**AIM OF THE EXERCISE**
Return each line of the listing in which the word "none" appears.

————

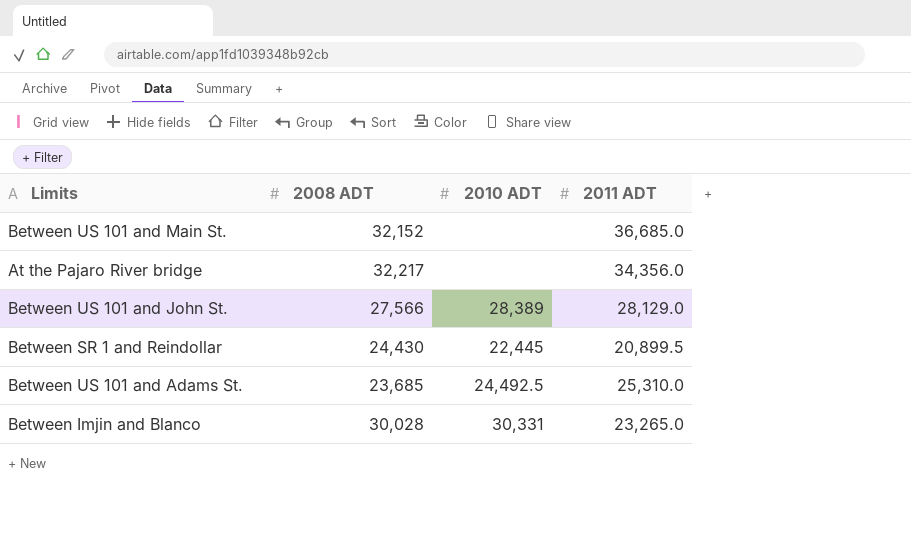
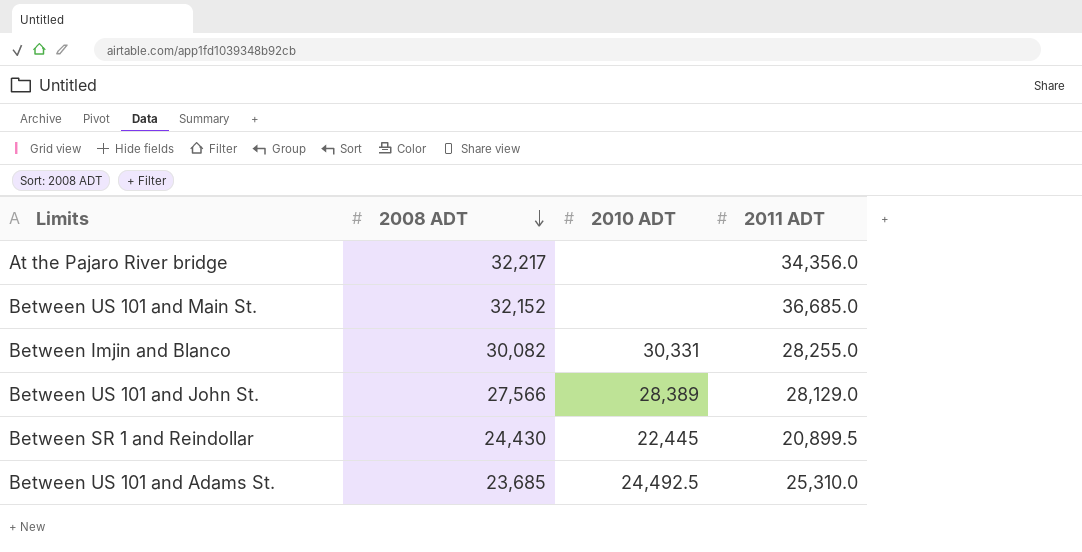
row order: none -> 2008 ADT descending
Between Imjin and Blanco | 2008 ADT: 30,028 -> 30,082
Between Imjin and Blanco | 2011 ADT: 23,265.0 -> 28,255.0

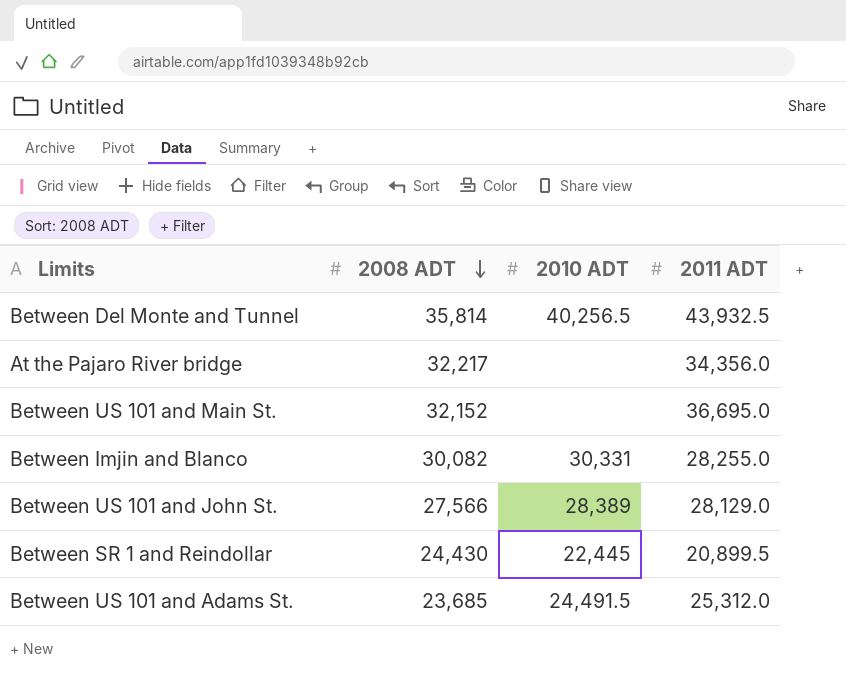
row Between Del Monte and Tunnel: none -> 35,814 | 40,256.5 | 43,932.5
Between US 101 and Main St. | 2011 ADT: 36,685.0 -> 36,695.0
Between US 101 and Adams St. | 2010 ADT: 24,492.5 -> 24,491.5
Between US 101 and Adams St. | 2011 ADT: 25,310.0 -> 25,312.0

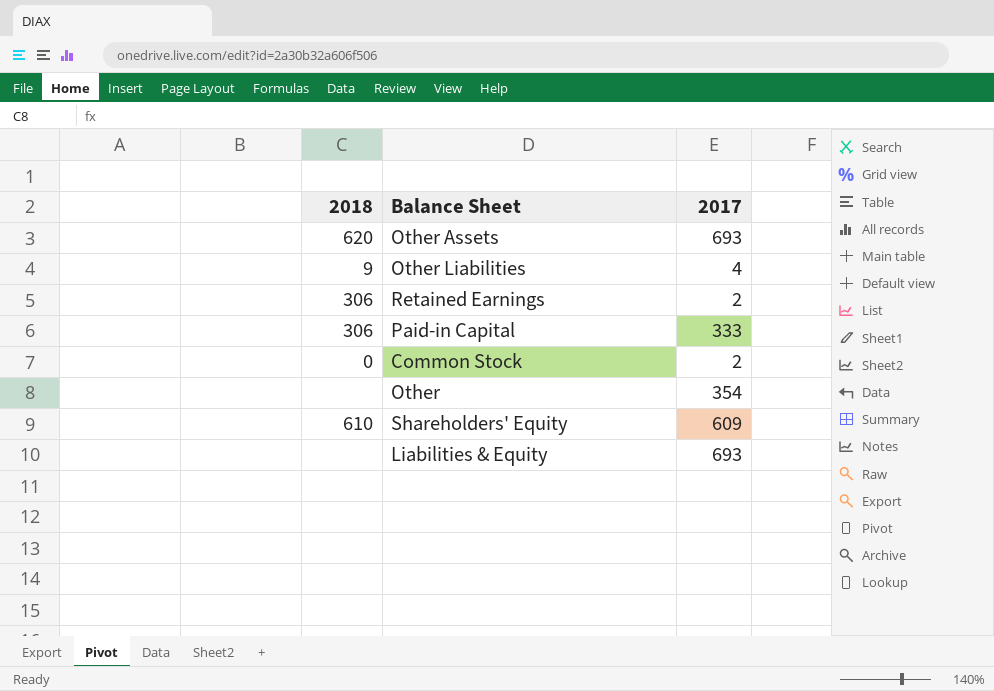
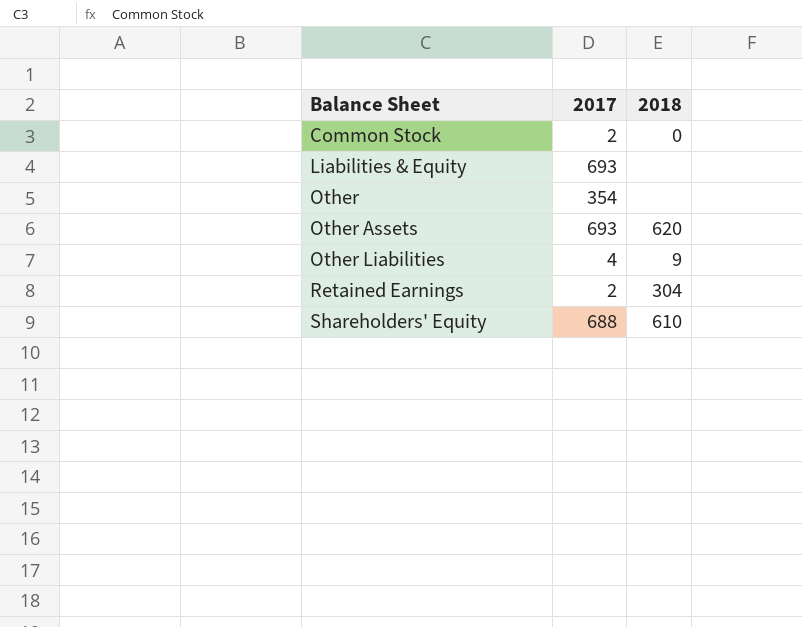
row order: none -> Balance Sheet ascending
column 2018 | position: 1 -> 3
row Paid-in Capital: 306 | 333 -> none
Retained Earnings | 2018: 306 -> 304
Shareholders' Equity | 2017: 609 -> 688

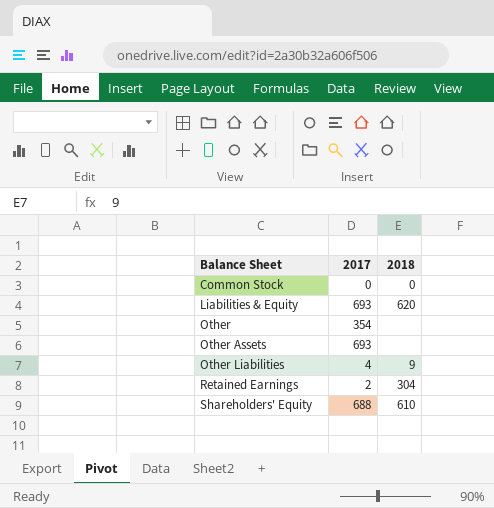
Common Stock | 2017: 2 -> 0
Liabilities & Equity | 2018: none -> 620
Other Assets | 2018: 620 -> none

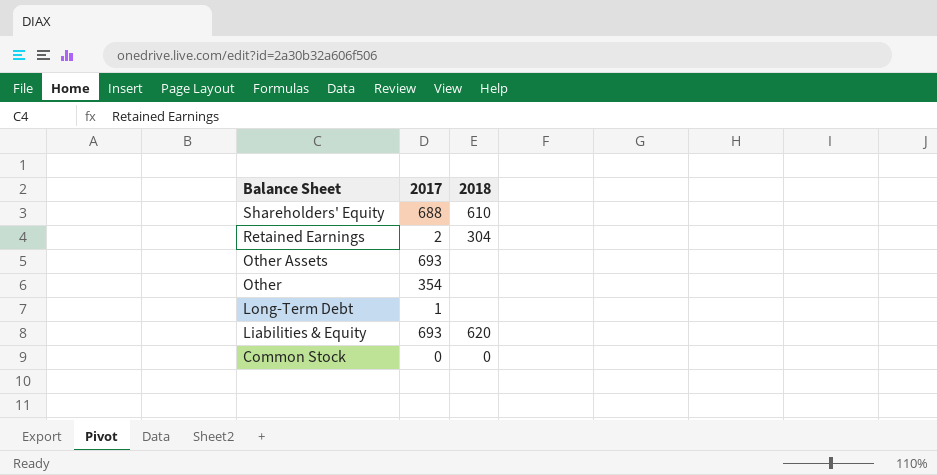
row order: Balance Sheet ascending -> Balance Sheet descending
row Other Liabilities: 4 | 9 -> none
row Long-Term Debt: none -> 1 | none

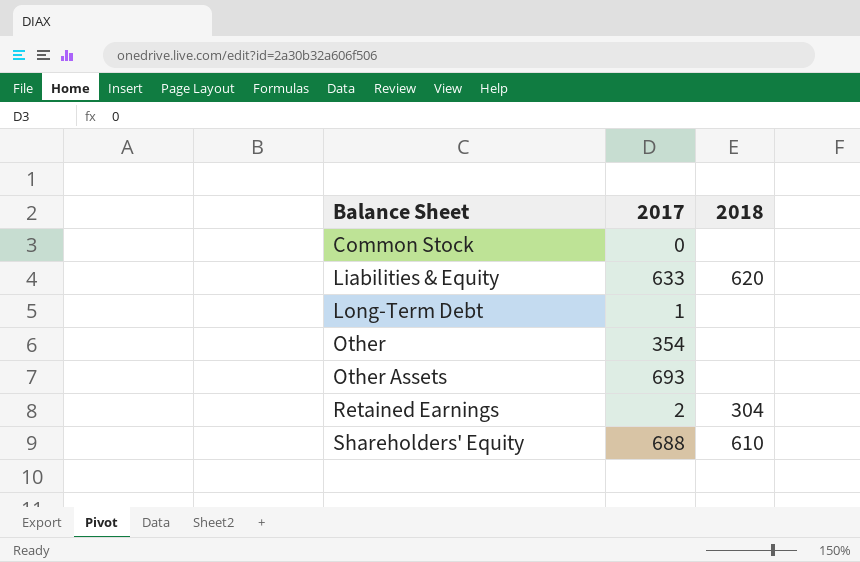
row order: Balance Sheet descending -> Balance Sheet ascending
Common Stock | 2018: 0 -> none
Liabilities & Equity | 2017: 693 -> 633

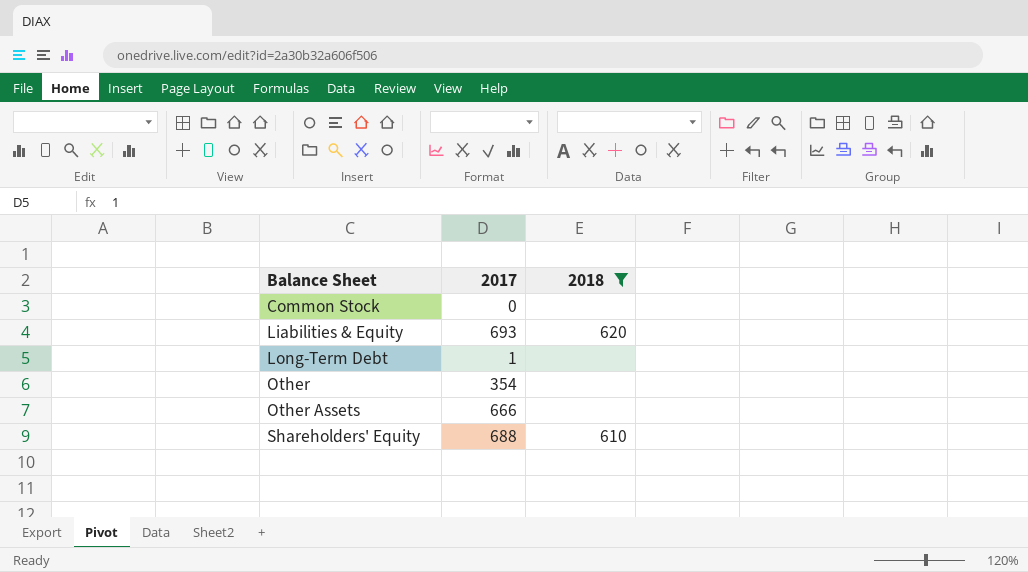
filter: none -> 2018 != 304
Liabilities & Equity | 2017: 633 -> 693
Other Assets | 2017: 693 -> 666

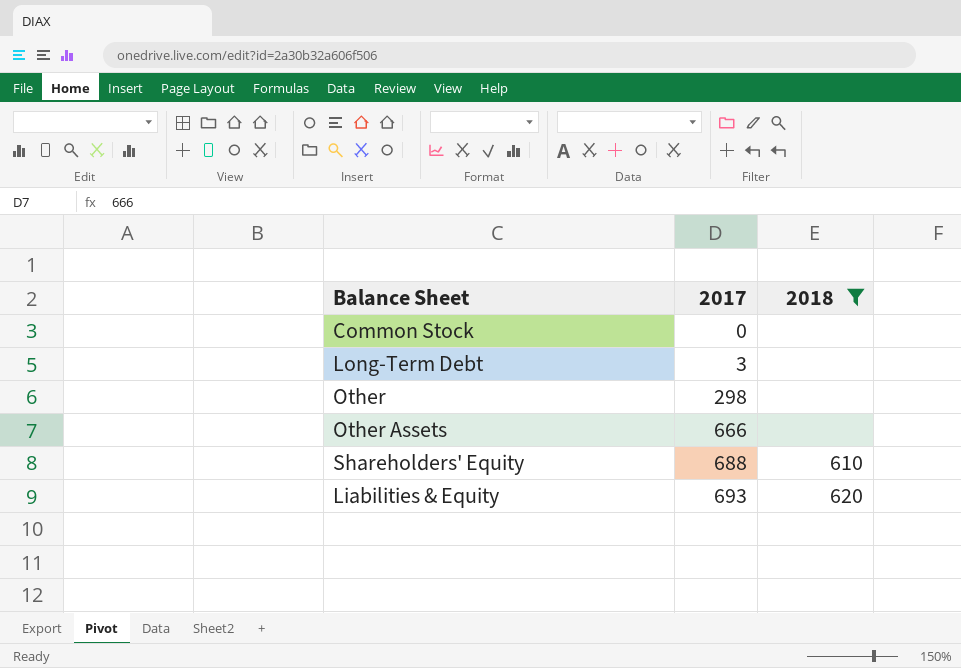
row order: Balance Sheet ascending -> 2017 ascending
Long-Term Debt | 2017: 1 -> 3
Other | 2017: 354 -> 298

————

**EXERCISE OUTPUT**
row order: none -> 2008 ADT descending
row Between Del Monte and Tunnel: none -> 35,814 | 40,256.5 | 43,932.5
row order: none -> Balance Sheet ascending
row Paid-in Capital: 306 | 333 -> none
Liabilities & Equity | 2018: none -> 620
Other Assets | 2018: 620 -> none
row Other Liabilities: 4 | 9 -> none
row Long-Term Debt: none -> 1 | none
Common Stock | 2018: 0 -> none
filter: none -> 2018 != 304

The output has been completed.